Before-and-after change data
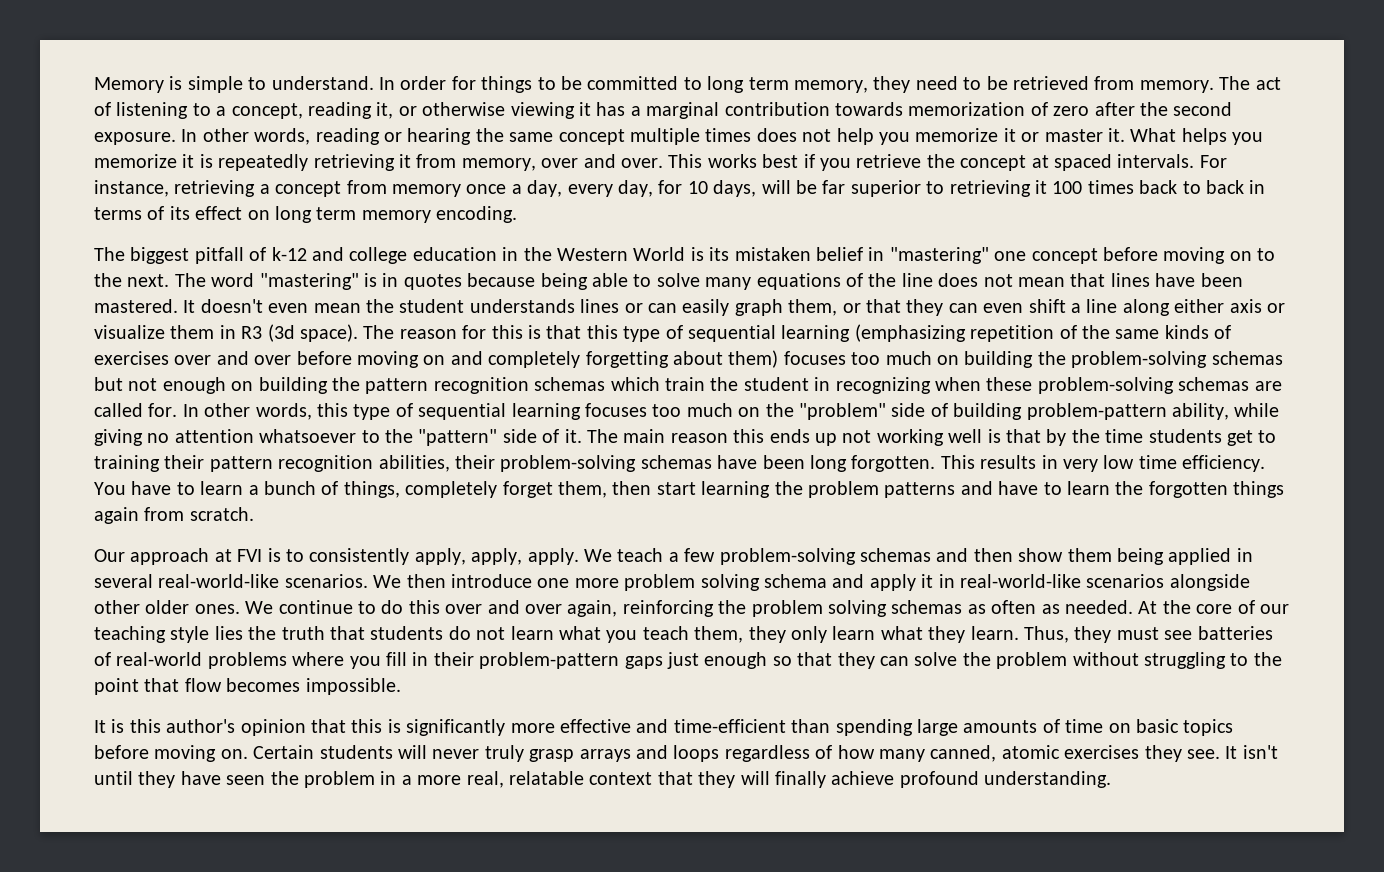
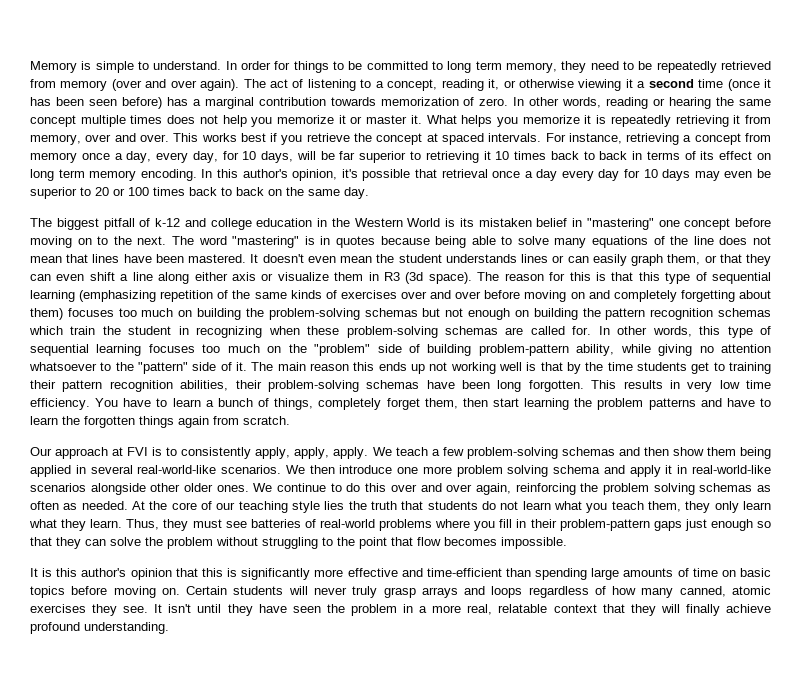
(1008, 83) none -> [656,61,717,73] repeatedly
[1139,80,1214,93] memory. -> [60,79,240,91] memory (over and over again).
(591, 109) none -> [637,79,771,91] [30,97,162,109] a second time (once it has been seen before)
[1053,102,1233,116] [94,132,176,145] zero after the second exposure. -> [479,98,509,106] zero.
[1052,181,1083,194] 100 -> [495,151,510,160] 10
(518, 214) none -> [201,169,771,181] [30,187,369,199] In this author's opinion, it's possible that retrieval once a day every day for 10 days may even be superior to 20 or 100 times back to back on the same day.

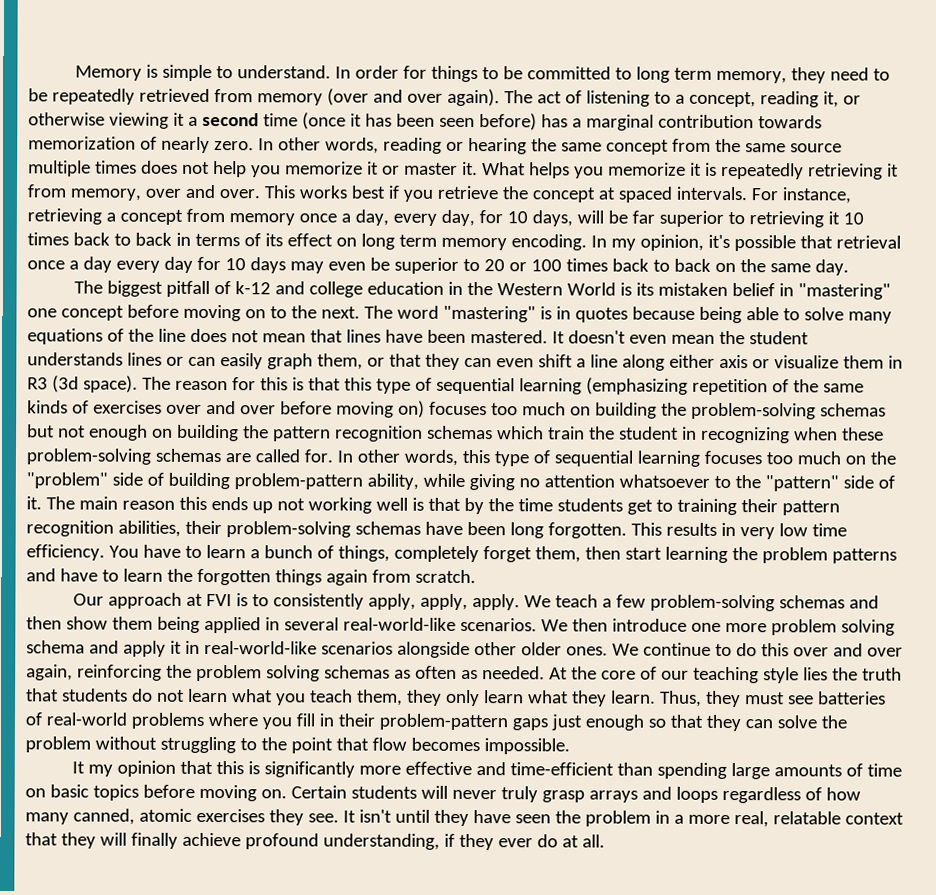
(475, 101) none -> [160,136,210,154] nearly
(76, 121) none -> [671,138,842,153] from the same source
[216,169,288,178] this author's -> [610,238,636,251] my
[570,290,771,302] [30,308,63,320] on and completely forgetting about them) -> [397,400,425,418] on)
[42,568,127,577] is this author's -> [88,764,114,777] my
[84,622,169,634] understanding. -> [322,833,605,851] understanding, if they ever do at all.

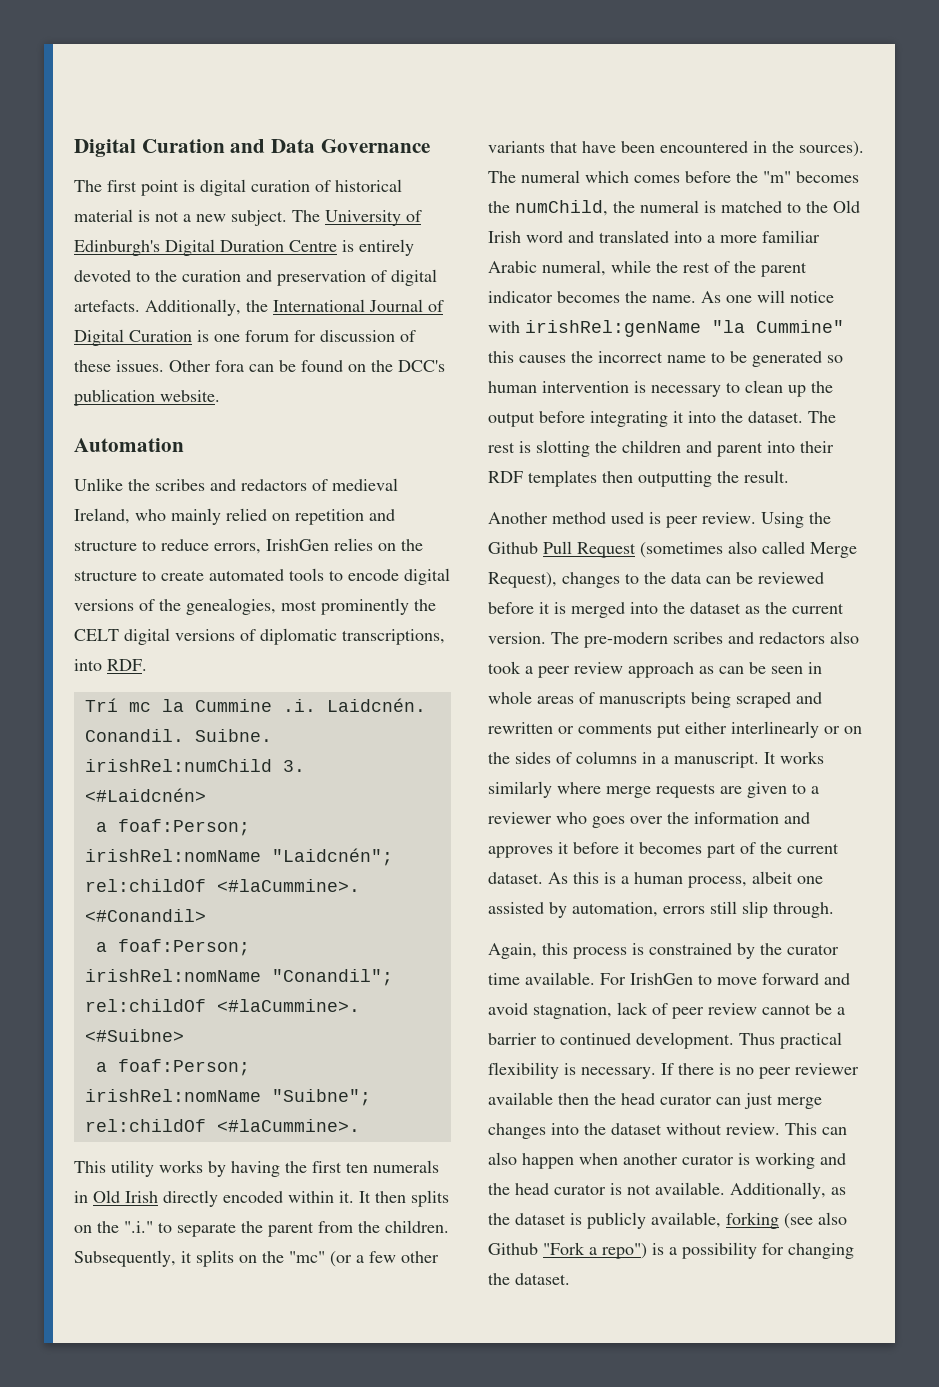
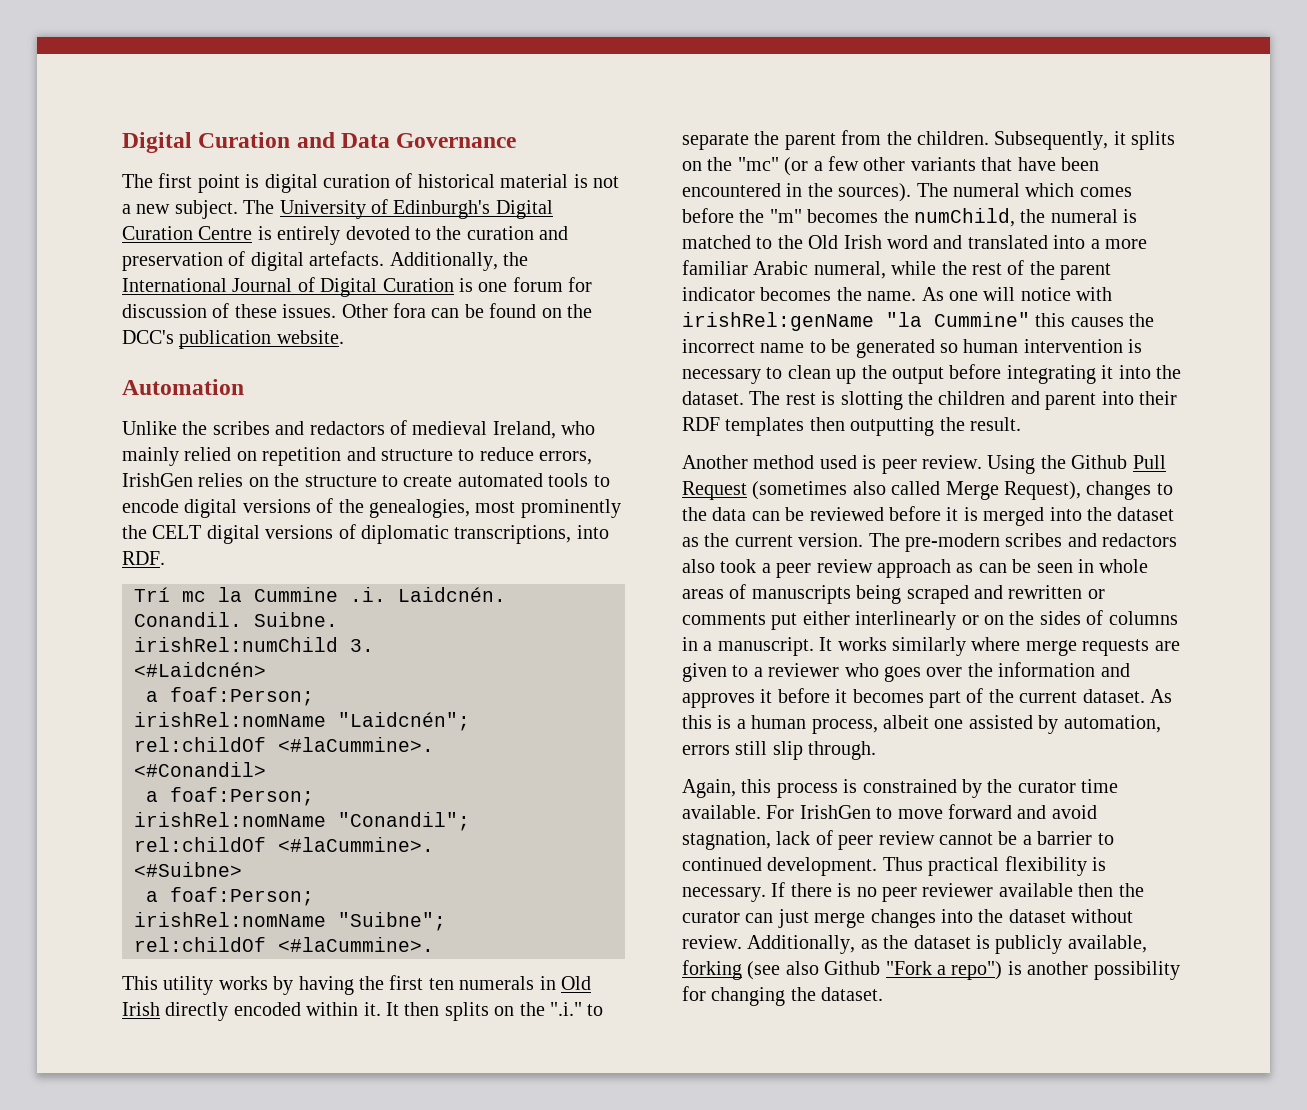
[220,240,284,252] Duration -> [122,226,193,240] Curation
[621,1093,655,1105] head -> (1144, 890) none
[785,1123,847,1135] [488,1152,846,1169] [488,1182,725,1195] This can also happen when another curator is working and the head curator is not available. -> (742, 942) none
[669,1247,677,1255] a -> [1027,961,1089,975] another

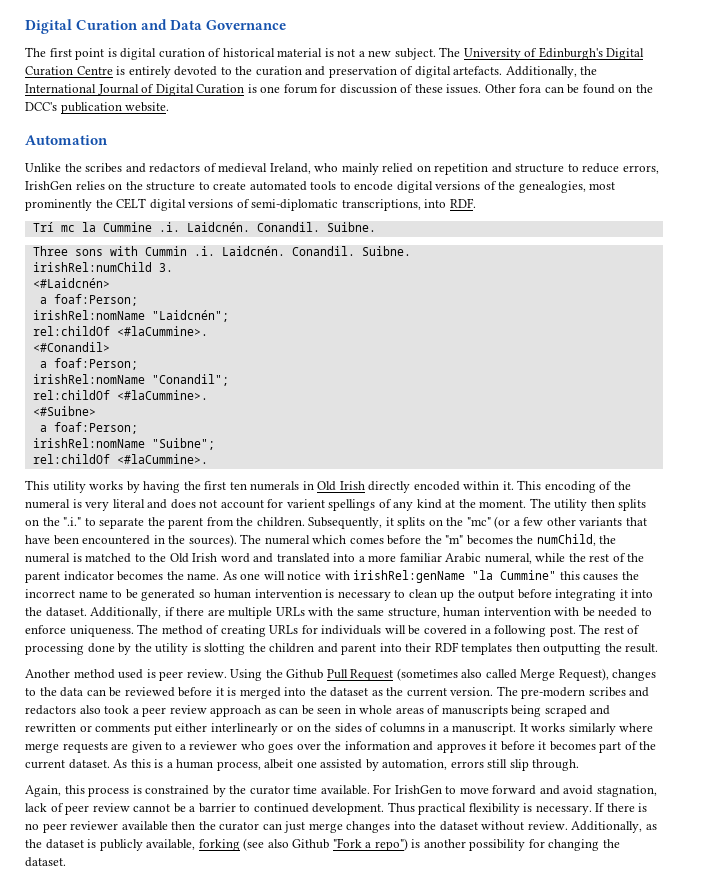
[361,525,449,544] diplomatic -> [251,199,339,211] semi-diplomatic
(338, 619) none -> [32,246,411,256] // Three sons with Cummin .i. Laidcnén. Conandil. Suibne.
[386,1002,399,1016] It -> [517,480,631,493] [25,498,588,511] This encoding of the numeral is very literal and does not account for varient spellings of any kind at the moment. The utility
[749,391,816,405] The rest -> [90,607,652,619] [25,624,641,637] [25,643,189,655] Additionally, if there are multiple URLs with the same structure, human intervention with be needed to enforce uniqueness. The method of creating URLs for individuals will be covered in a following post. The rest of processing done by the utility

*Exercise details*.
Would you restate word for word every line from the one holding "[386,1002,399,1016] It ->" to the end of the entries, both ends included?

*Exercise result*.
[386,1002,399,1016] It -> [517,480,631,493] [25,498,588,511] This encoding of the numeral is very literal and does not account for varient spellings of any kind at the moment. The utility
[749,391,816,405] The rest -> [90,607,652,619] [25,624,641,637] [25,643,189,655] Additionally, if there are multiple URLs with the same structure, human intervention with be needed to enforce uniqueness. The method of creating URLs for individuals will be covered in a following post. The rest of processing done by the utility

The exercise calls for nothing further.